Singh discovered his passion for coffee production when he visited a coffee farm in Brazil. Upon his return, he began perfecting roasts he had discovered. Soon after, he started Maharajah Coffee. Due to his hearing loss, the process of roasting coffee involves using a cardiologist stethoscope to feel the vibration of the coffee bean cracking.
Singh’s brand focuses on creating positive changes for the environment and its people. He has partnerships with the Amazon Conservation Team and Eco-Sikh, with portions of the profits going to them on a monthly basis. He uses biodegradable cups and bags, and the lids are compostable.

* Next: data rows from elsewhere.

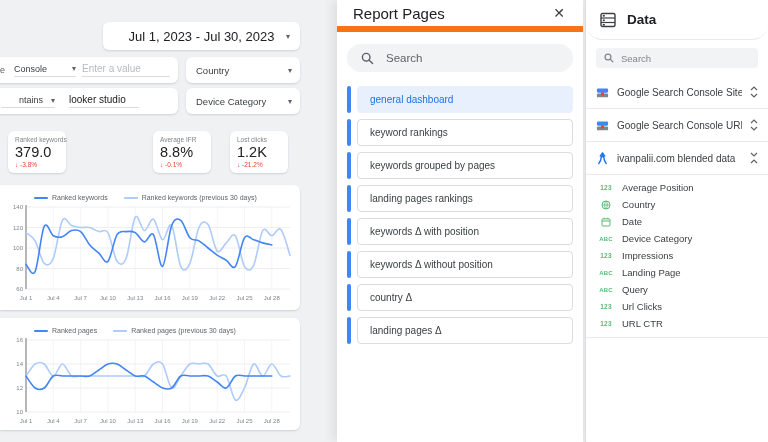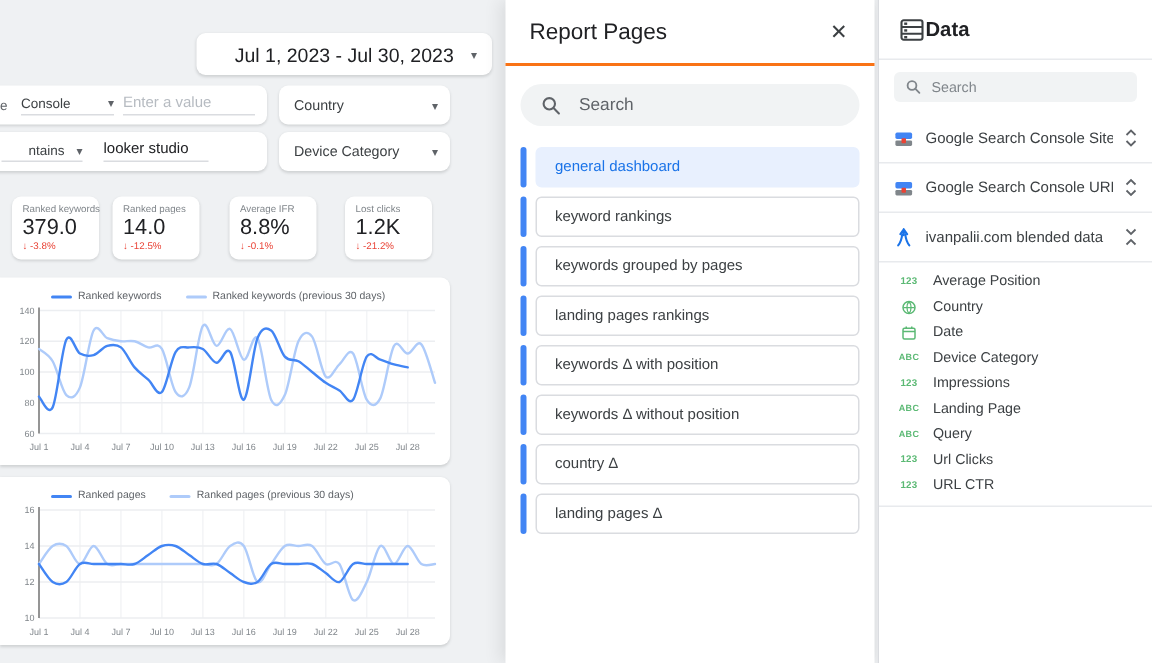--- a/index.html
+++ b/index.html
@@ -49,7 +49,7 @@
   
   .pages-panel { position:absolute; left:337px; top:0; width:246px; height:442px; background:#fff;
     box-shadow:-5px 0 10px rgba(0,0,0,.07), 5px 0 10px rgba(0,0,0,.05); }
-  .pages-header { height:44px; display:flex; align-items:center; justify-content:space-between; padding:0 18px 0 16px; border-bottom:2px solid #f97316; }
+  .pages-header { height:32px; display:flex; align-items:center; justify-content:space-between; padding:0 18px 0 16px; border-bottom:6px solid #f97316; }
   .pages-title { font-size:15px; color:#202124; }
   .close-x { font-size:14px; color:#3c4043; cursor:pointer; }
   .search-pill { margin:12px 10px 14px 10px; height:28px; background:#f1f3f4; border-radius:16px; display:flex; align-items:center; gap:12px; padding:0 14px; }

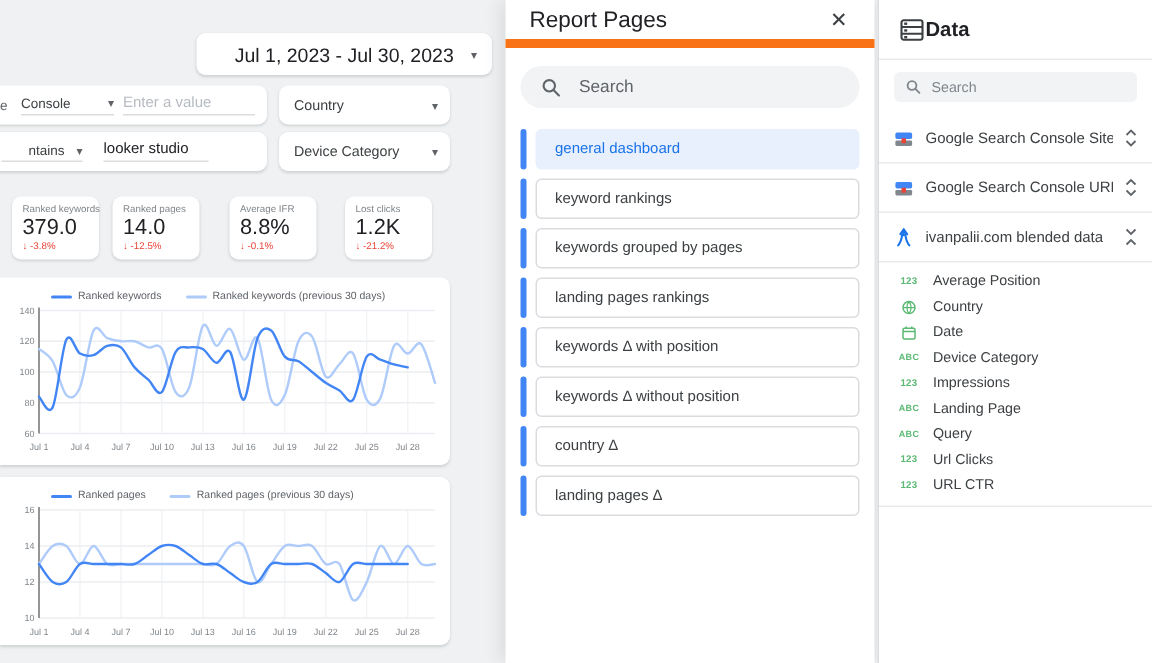--- a/index.html
+++ b/index.html
@@ -63,7 +63,7 @@
 
   
   .data-panel { position:absolute; left:585px; top:0; width:183px; height:442px; background:#fff; border-left:1px solid #dadce0; }
-  .data-header { height:40px; display:flex; align-items:center; padding:0 14px; border-bottom:1px solid #e8eaed; }
+  .data-header { height:40px; display:flex; align-items:center; gap:10px; padding:0 14px; border-bottom:1px solid #e8eaed;border-radius:16px; }
   .data-title { font-size:13.5px; font-weight:bold; color:#202124; }
   .data-search { margin:8px 10px; height:20px; background:#f1f3f4; border-radius:4px; display:flex; align-items:center; gap:7px; padding:0 8px; }
   .data-search input { border:none; outline:none; background:transparent; font-size:9.5px; font-family:inherit; color:#3c4043; width:120px; }

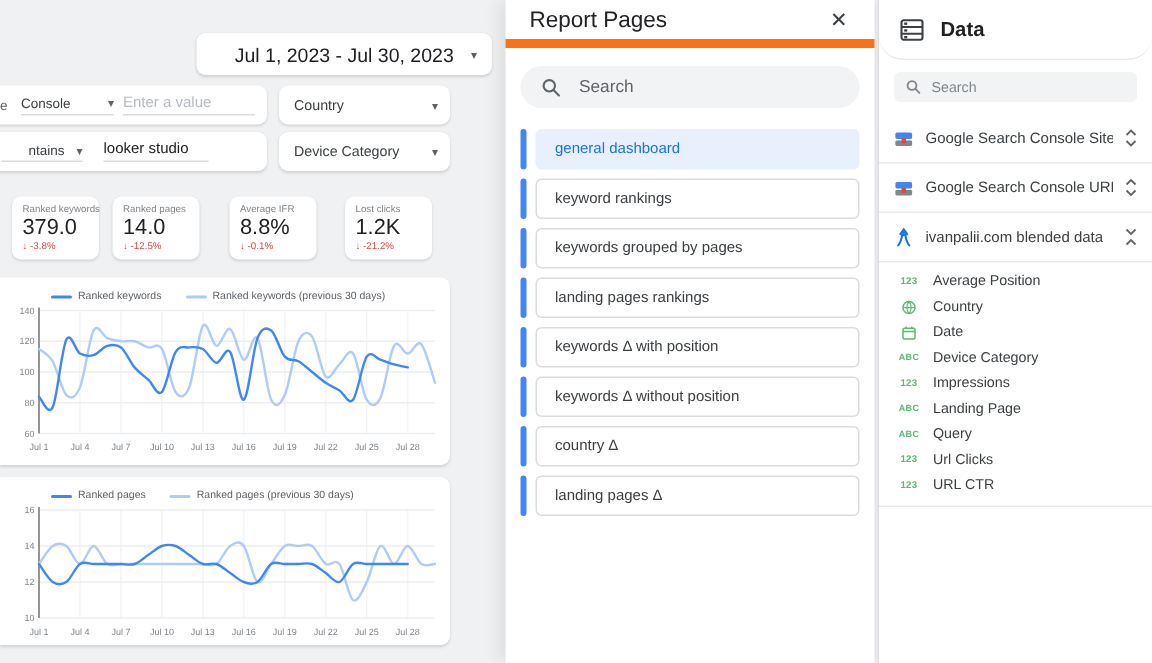--- a/index.html
+++ b/index.html
@@ -14,7 +14,7 @@
 
   
   .dashboard { position:absolute; left:0; top:0; width:333px; height:442px; }
-  .date-card { left:103px; top:22px; width:197px; height:28px; display:flex; align-items:center; justify-content:center; gap:8px; font-size:13px; cursor:pointer;margin-left:28px; }
+  .date-card { left:103px; top:22px; width:197px; height:28px; display:flex; align-items:center; justify-content:center; gap:8px; font-size:13px; cursor:pointer; }
   .date-card .caret { position:absolute; right:10px; }
   .caret { font-size:8px; color:#5f6368; }
 

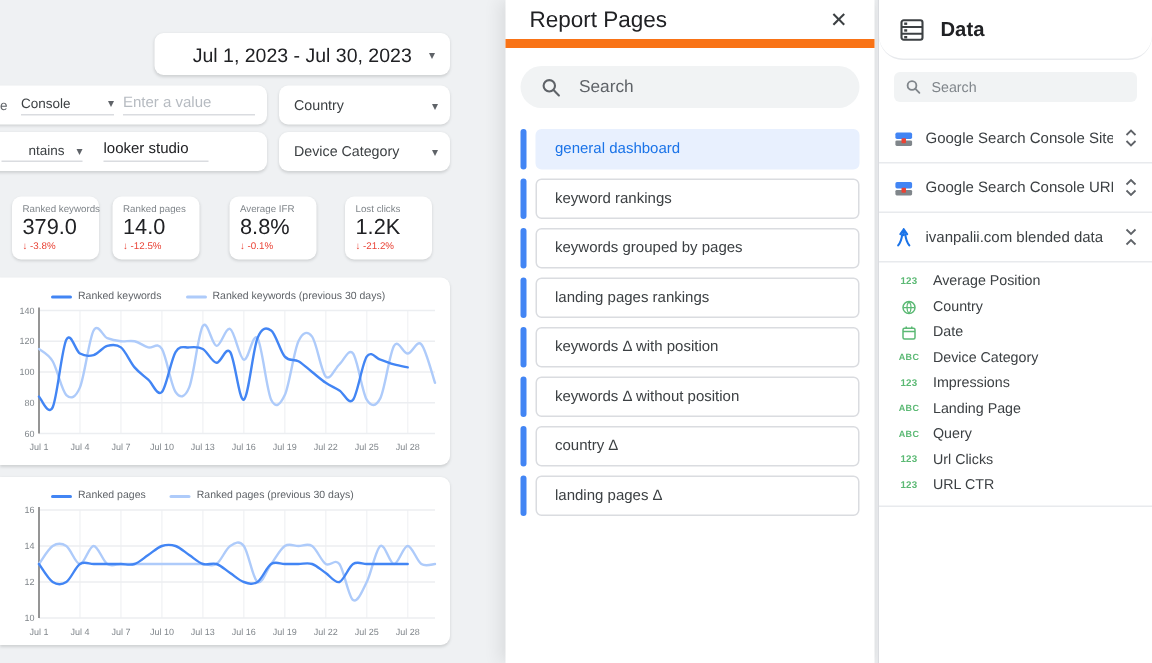--- a/index.html
+++ b/index.html
@@ -119,11 +119,6 @@
     <div class="sc-label">Ranked keywords</div>
     <div class="sc-value">379.0</div>
     <div class="sc-delta"><span>↓</span> <span>-3.8%</span></div>
-  </div>
-  <div class="card scorecard sc2">
-    <div class="sc-label">Ranked pages</div>
-    <div class="sc-value">14.0</div>
-    <div class="sc-delta"><span>↓</span> <span>-12.5%</span></div>
   </div>
   <div class="card scorecard sc3">
     <div class="sc-label">Average IFR</div>

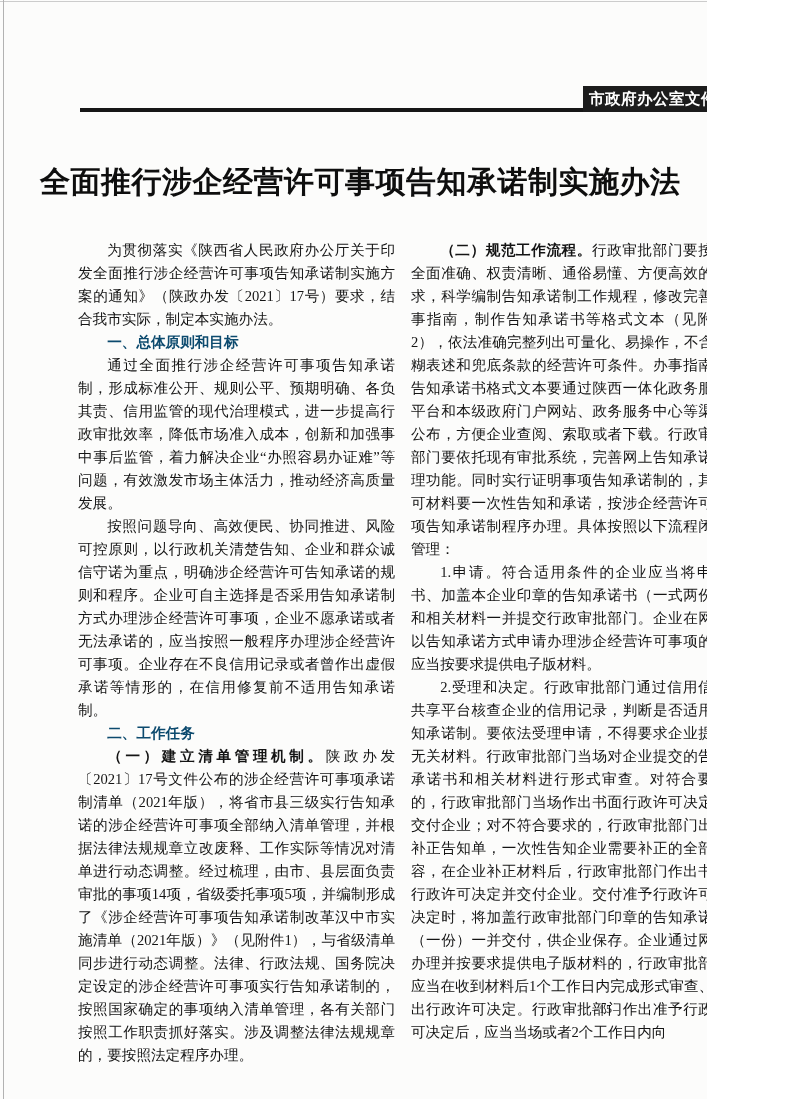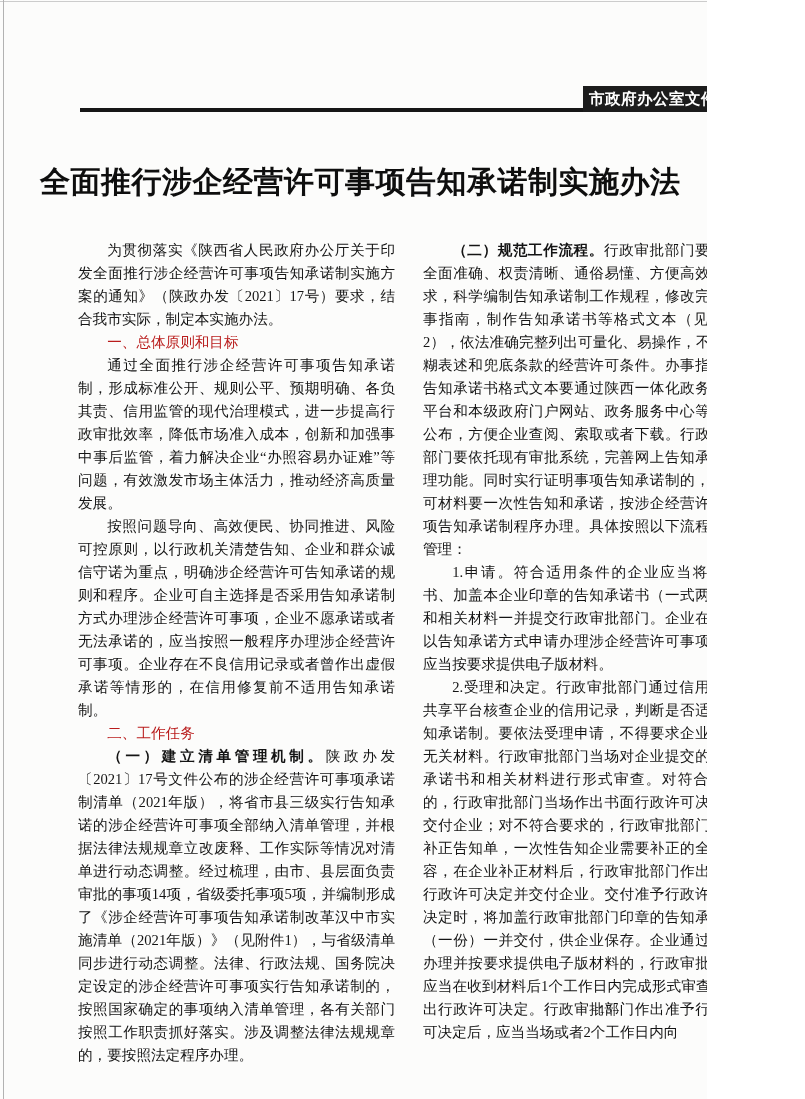--- a/index.html
+++ b/index.html
@@ -37,7 +37,7 @@
 
   .columns {
     position:absolute; top:239px; left:78px;
-    display:flex; gap:28px;
+    display:flex; gap:16px;
   }
   .col {
     width:317px;

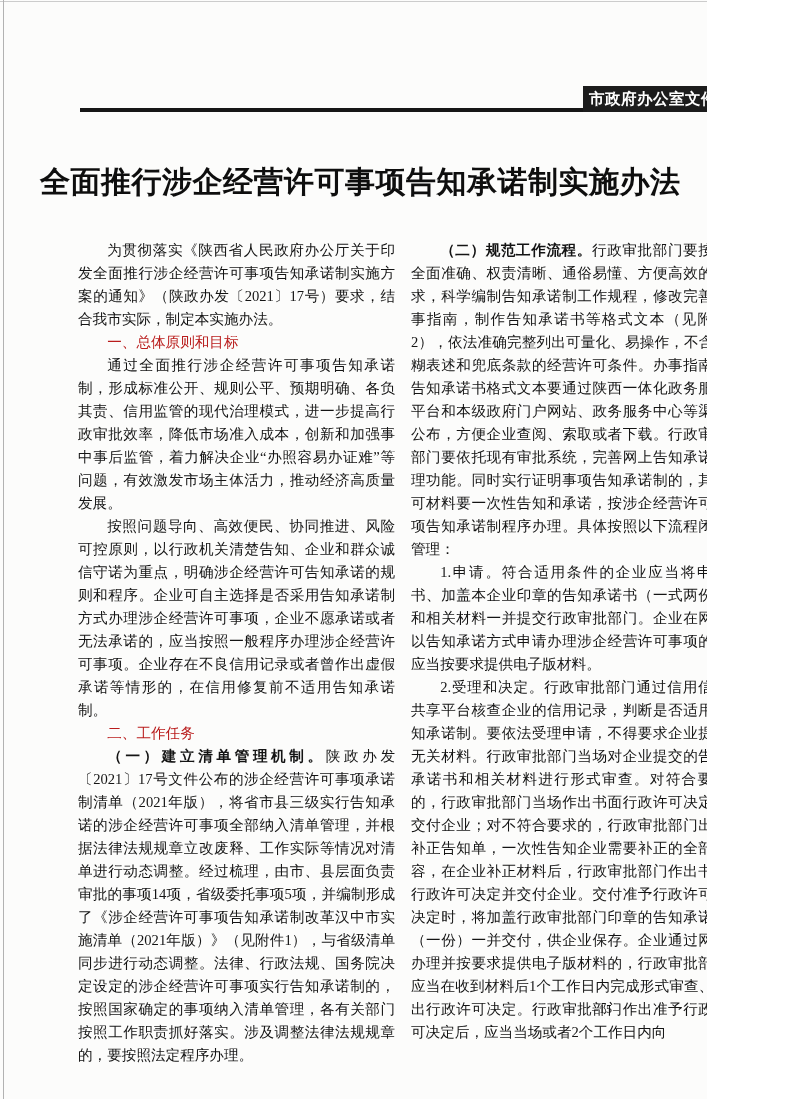--- a/index.html
+++ b/index.html
@@ -47,7 +47,7 @@
   .col p { text-indent:2em; }
   .col .heading {
     font-family:"Liberation Sans","DejaVu Sans",sans-serif;
-    font-weight:normal; text-indent:2em; color:#b91c1c;
+    font-weight:bold; text-indent:2em; color:#0c4a6e;
   }
   .lead { font-weight:bold; }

You can keep up with Manveer’s incredible social entrepreneurship work on his website and his blog, where he writes beautiful segments that include his deaf experience:
“As I sipped my pour over coffee, all around me, I felt the Earth move. Despite my hearing problem, I could sense vibrations in the African plains: hyenas laughing, birds chirping, the hoofbeats of gazelle & antelope running, a lion roaring to his pride. For some reason, these vibrations did not make me feel afraid, but carried with them a sense of peace. This moment was like any other: a reminder that we must embrace the unknown.”
Singh plans to open a café and hire people with disabilities where instead of coming to work, they can feel as though they are coming to a second home.